With all this in mind, I happily continued work as part of the A Fair Land Food School team, prepping dishes for the public who were coming in for lunch.

carrots-getting-read-for-roasting
Carrots and garlic ready for roasting!

Lunch is a three-course affair on communal tables to spark conversation between diners. Food is served at 1pm and there are 20 minutes between courses so whether you’re finished or not, after 20 minutes the food is going to go!

Diners use the same bowl for each course, spoons are made of clay or you can use chopsticks if you’re feeling particularly adventurous.

Booked online, people arrive at IMMA, head to reception and get a cushion for their seat – this is the official ticket for the lunch and people without a cushion will be politely asked to leave or if they simply forgot to collect it, they may do so then.

Also in the courtyard where the meal’s taking place are the mobile vendors and craft makers that the public could partake in. It’s very much a DIY day out.

serving-food-and-prep

Brenda, Francesca and Niamh of the A Fair Land kitchen team brought us through the recipes during the day and were very patient with us.
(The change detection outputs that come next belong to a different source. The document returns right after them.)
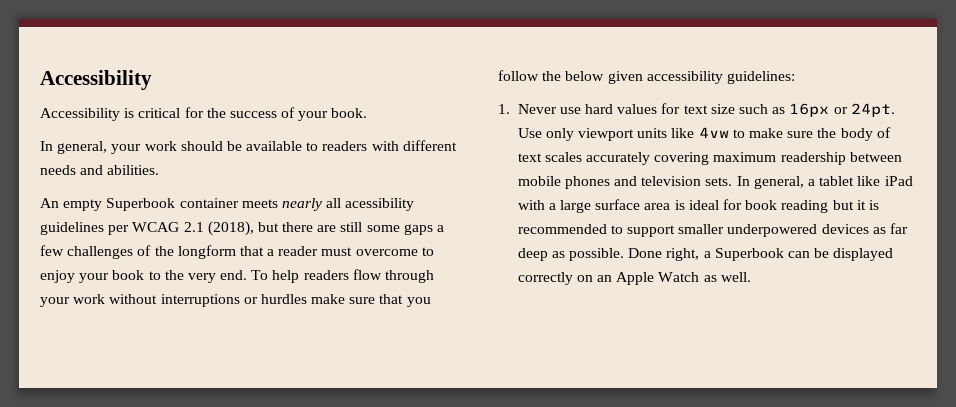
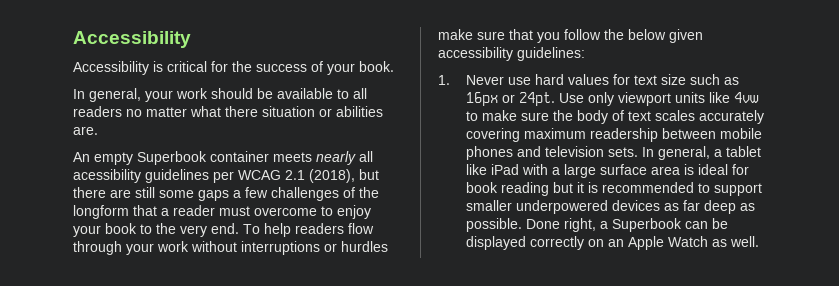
[322,140,457,151] [40,165,160,175] readers with different needs and abilities. -> [353,88,367,99] [73,106,383,117] [73,126,98,135] all readers no matter what there situation or abilities are.

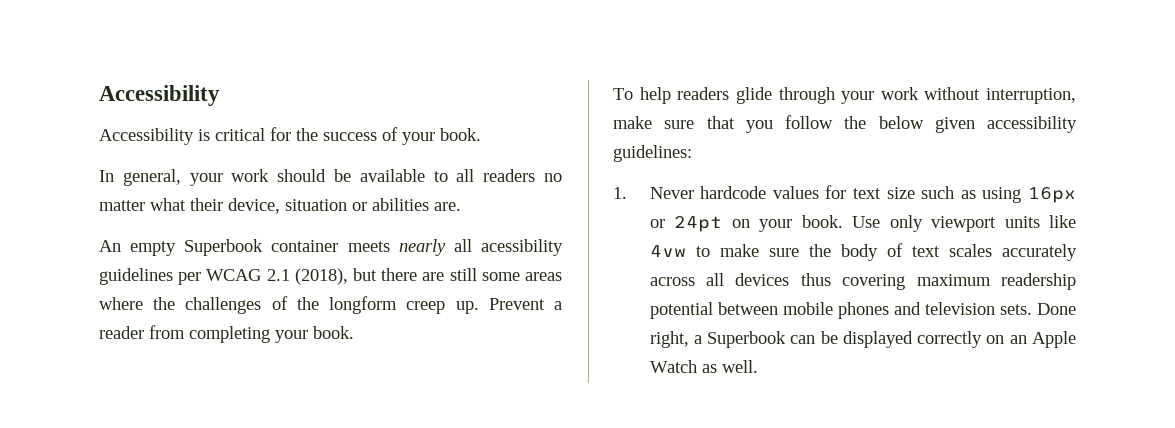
[225,106,258,117] there -> [190,198,280,214] their device,
[198,187,268,201] gaps a few -> [525,272,562,281] [99,297,176,310] areas where the
[133,205,371,219] [73,223,239,237] that a reader must overcome to enjoy your book to the very end. -> [406,298,562,314] [99,325,354,343] creep up. Prevent a reader from completing your book. //
[348,223,374,234] flow -> [735,87,772,104] glide
[241,241,388,255] interruptions or hurdles -> [986,88,1076,104] interruption,
[507,74,564,85] use hard -> [700,186,767,199] hardcode
(739, 81) none -> [982,187,1022,203] using
[518,92,555,106] 24pt. -> [674,215,843,232] 24pt on your book.
(764, 117) none -> [649,273,831,286] across all devices thus
(658, 135) none -> [649,302,713,319] potential
[641,146,761,160] [465,164,749,178] [465,182,762,196] [465,200,755,214] [465,218,522,232] In general, a tablet like iPad with a large surface area is ideal for book reading but it is recommended to support smaller underpowered devices as far deep as possible. -> (1032, 309) none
Even though I wasn’t doing any major cooking and more prep, it still brought back my fond memories of Ballymaloe [link]. I have such a love for food and seeing the courgettes growing reminds me both of the three-month course and my home in Kerry with our very own fruit and veg in the garden.

Day three is tomorrow. Will I tire of courgettes? Who knows? But I know that they’re on the dinner table tonight!

For those interested in A Fair Land, you can find out more on the IMMA website here.

I was invited to be a guest at the Food School. This is a sponsored post.

Day One: Courgettes aplenty at IMMA’s #AFairLand Food School

From Friday 12th – Sun 28th August, the Irish Museum of Modern Art (IMMA) is hosting a very intriguing collaboration with Grizedale Arts, with courgettes as their star.

That’s right: courgettes.

Titled A Fair Land, the project looks at how humans’ inherent creativity can be used to develop a system for living, using the simplest of resources.

At a brief glance, the project has eight parts to it ranging from fitness and cooking demos to arts and crafts and a courgette-based lunch.

When I was first briefed about this project, I have to admit I was both amused and sceptical. I mean, how could a three-week courgette-fuelled art installation work? Well today, I found out!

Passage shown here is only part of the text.